There’s lots being done to commemorate the four years of World War One. Although I love history there’s nothing quite like a personal story to underline the horrific nature of war and the effects it had on the men who suffered because of it.
Chemical warfare is no new thing, even in our modern times. It goes back hundreds, even thousands of years, eg poisoned tipped arrows. Mustard gas was the first known chemical warfare of the 20th century. It was first used by the German army in 1917. Britain soon followed suit in 1918. The evil of this chemical is described vividly on Wikipedia as thus:
Because people exposed to mustard gas rarely suffer immediate symptoms, and mustard-contaminated areas may appear completely normal, victims can unknowingly receive high dosages. Within 24 hours of exposure to mustard agent, victims experience intense itching and skin irritation, which gradually turns into large blisters filled with yellow fluid wherever the mustard agent contacted the skin. These are chemical burns and are very debilitating. Mustard gas vapour easily penetrates clothing fabrics such as wool or cotton, so it is not only the exposed skin of victims that gets burned.
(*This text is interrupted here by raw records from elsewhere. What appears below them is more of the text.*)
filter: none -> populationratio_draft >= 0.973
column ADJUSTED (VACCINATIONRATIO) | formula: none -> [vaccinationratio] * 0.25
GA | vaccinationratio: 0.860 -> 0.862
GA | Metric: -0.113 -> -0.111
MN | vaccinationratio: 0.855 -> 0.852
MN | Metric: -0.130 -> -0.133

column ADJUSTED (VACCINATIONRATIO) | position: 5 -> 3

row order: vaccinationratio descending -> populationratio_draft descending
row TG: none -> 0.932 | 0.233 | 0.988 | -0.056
If the victim’s eyes were exposed then they become sore, starting with conjunctivitis, after which the eyelids swell, resulting in temporary blindness. Miosis may also occur, which is probably the result from the cholinomimetic activity of mustard. At very high concentrations, if inhaled, mustard agent causes bleeding and blistering within the respiratory system, damaging mucous membranes and causing pulmonary edema. Depending on the level of contamination, mustard gas burns can vary between first and second degree burns, though they can also be every bit as severe, disfiguring and dangerous as third degree burns. Severe mustard gas burns (i.e. where more than 50% of the victim’s skin has been burned) are often fatal, with death occurring after some days or even weeks have passed. Mild or moderate exposure to mustard agent is unlikely to kill, though victims require lengthy periods of medical treatment and convalescence before recovery is complete. The mutagenic and carcinogenic effects of mustard agent mean that victims who recover from mustard gas burns have an increased risk of developing cancer in later life.
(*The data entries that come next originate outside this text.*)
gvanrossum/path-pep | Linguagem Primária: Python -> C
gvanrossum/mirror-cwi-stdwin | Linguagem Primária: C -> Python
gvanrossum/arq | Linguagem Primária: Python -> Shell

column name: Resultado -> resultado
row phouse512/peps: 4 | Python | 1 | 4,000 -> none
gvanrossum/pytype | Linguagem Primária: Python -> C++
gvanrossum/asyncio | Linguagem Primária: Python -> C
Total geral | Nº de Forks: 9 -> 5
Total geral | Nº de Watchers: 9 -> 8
The amount of pain and discomfort suffered by the victim is comparable as well. Mustard gas burns heal slowly, and, as with other types of burn, there is a risk of sepsis caused by pathogens such as Staphylococcus aureus and Pseudomonas aeruginosa.
A British nurse treating soldiers with mustard gas burns during World War I commented:
“They cannot be bandaged or touched. We cover them with a tent of propped-up sheets. Gas burns must be agonizing because usually the other cases do not complain, even with the worst wounds, but gas cases are invariably beyond endurance and they cannot help crying out.”
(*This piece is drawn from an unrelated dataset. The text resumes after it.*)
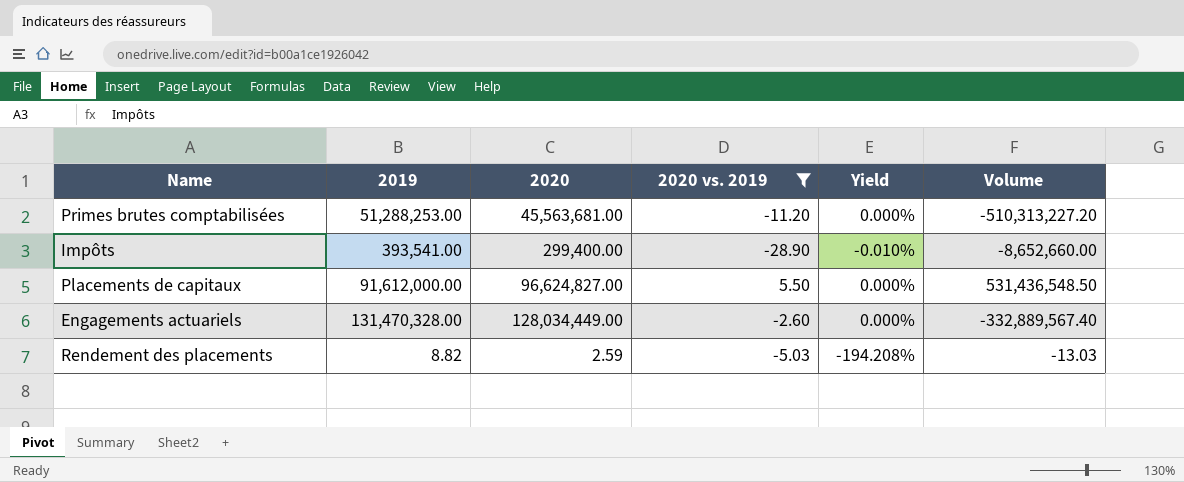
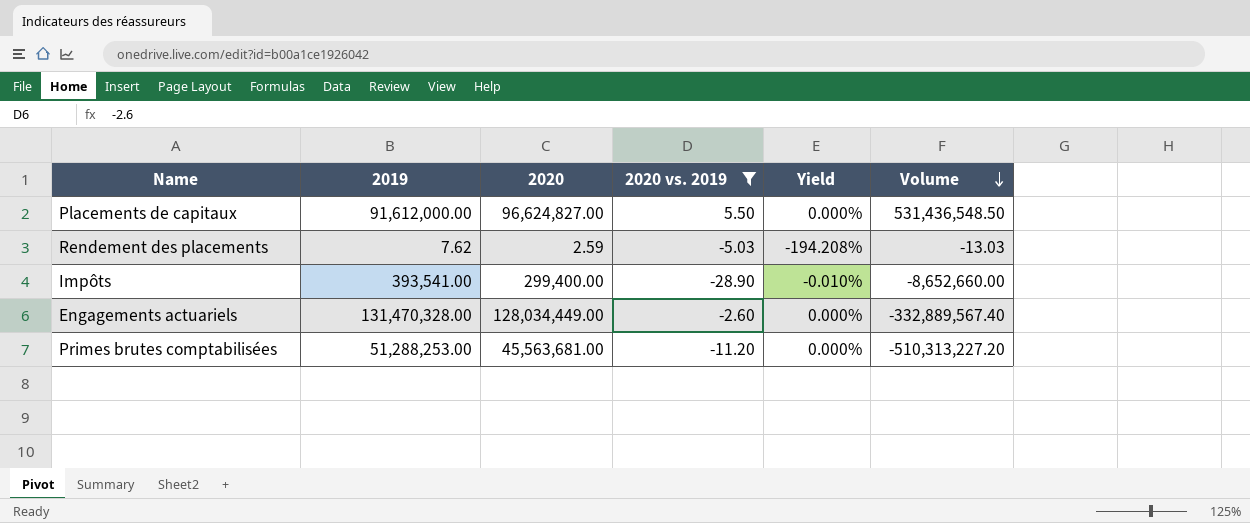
row order: none -> Volume descending
Rendement des placements | 2019: 8.82 -> 7.62

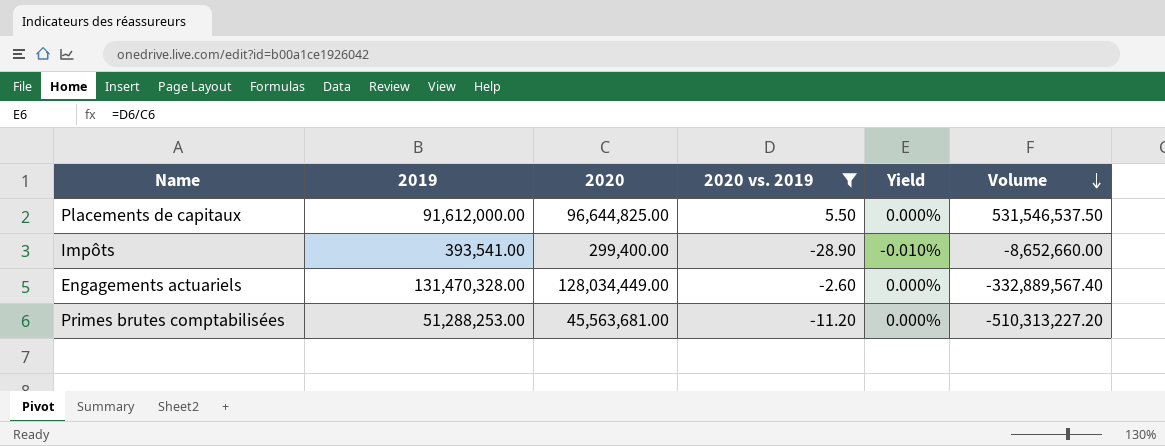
row Rendement des placements: 7.62 | 2.59 | -5.03 | -194.208% | -13.03 -> none
Placements de capitaux | 2020: 96,624,827.00 -> 96,644,825.00
Placements de capitaux | Volume: 531,436,548.50 -> 531,546,537.50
My great uncle Ted North was born in 1892 in Hampshire and emigrated to Australia in 1913. He joined the AIF (Australian Imperial Force), which was a volunteer force, in December 1915.
In June 1917, whilst in Northern France (Étaples), he was exposed to mustard gas. Between 22-29 June 1917, he was transferred to three different field hospitals before being transferred to London General Hospital, where he stayed for 6½ weeks. He was then sent to an auxiliary hospital in Harefield, London for a few days before being sent to furlough for two weeks. Unfortunately he overstayed his furlough by 6½ hours and was forfeited seven days pay. He was declared medically unfit and discharged from the army January 1918. He must have suffered as those men described above and developed bronchitis as a result. I can only wonder what he went through. He lived the rest of his life in Australia, and died aged 69 in 1962. He received the 1914/15 Star, the British War Medal and the Victory Medal. These medals were referred (irrelevantly) to as Pip, Squeak and Wilfred.